EXERCISE — Look through the records below, and whenever a line contains "iPhone", copy it.

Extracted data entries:
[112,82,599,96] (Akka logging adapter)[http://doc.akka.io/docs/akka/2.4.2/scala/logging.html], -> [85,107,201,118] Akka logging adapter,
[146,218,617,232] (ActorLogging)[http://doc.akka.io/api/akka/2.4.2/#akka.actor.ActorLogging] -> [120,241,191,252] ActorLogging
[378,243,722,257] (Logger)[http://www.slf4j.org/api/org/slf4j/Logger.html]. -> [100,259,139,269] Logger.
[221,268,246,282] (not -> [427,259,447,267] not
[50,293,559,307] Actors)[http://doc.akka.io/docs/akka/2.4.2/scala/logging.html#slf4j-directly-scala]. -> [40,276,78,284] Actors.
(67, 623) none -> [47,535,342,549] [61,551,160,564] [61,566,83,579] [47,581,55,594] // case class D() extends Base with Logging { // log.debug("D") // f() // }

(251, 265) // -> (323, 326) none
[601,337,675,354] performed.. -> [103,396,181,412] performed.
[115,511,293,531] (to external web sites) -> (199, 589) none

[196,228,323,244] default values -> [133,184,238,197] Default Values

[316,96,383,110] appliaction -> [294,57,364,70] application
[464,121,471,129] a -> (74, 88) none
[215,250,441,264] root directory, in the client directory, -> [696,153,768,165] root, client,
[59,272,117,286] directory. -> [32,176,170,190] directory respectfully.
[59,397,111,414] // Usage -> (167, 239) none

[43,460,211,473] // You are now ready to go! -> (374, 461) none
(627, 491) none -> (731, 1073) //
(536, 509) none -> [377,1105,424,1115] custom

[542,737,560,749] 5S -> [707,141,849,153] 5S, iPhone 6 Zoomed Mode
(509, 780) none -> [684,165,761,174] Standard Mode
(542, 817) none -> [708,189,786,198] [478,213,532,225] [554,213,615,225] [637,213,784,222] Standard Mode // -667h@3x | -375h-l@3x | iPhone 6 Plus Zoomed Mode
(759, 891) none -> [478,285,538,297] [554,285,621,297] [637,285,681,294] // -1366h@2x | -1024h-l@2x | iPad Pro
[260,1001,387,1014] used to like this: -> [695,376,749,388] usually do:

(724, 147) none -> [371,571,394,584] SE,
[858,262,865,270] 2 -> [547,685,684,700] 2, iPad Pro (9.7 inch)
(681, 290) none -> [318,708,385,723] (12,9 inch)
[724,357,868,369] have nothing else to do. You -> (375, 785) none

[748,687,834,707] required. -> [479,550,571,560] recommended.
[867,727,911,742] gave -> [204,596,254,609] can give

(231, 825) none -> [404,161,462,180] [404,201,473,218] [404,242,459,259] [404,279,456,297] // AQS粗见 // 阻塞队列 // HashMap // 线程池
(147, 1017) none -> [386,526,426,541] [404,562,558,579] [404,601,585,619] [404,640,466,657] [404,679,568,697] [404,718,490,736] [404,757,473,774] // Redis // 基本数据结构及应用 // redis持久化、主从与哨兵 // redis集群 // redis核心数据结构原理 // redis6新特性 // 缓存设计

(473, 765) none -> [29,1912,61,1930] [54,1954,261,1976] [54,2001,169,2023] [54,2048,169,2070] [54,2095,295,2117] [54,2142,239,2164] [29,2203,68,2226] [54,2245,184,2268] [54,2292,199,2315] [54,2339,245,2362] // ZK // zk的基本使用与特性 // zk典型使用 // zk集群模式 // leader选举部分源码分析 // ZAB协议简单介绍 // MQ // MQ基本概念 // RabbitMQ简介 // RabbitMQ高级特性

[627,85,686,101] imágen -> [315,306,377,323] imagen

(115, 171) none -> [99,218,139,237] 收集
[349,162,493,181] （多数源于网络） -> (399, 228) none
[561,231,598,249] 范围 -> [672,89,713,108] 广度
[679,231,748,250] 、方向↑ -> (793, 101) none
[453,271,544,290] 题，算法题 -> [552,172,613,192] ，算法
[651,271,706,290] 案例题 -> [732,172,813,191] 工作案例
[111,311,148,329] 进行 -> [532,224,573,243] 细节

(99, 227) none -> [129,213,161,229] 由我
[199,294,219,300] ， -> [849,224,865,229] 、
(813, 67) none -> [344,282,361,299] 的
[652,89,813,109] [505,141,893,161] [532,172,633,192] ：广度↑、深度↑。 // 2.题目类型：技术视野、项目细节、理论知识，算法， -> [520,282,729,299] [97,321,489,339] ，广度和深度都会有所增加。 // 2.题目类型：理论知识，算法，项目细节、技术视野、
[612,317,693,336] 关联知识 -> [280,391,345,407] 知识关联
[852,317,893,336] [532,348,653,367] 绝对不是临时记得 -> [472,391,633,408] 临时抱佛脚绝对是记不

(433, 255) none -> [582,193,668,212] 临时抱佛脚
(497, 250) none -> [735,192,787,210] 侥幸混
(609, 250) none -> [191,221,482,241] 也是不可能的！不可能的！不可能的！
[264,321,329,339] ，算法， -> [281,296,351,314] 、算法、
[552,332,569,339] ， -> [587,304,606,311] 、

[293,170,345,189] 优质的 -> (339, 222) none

YOUR SOLUTION —
[542,737,560,749] 5S -> [707,141,849,153] 5S, iPhone 6 Zoomed Mode
(542, 817) none -> [708,189,786,198] [478,213,532,225] [554,213,615,225] [637,213,784,222] Standard Mode // -667h@3x | -375h-l@3x | iPhone 6 Plus Zoomed Mode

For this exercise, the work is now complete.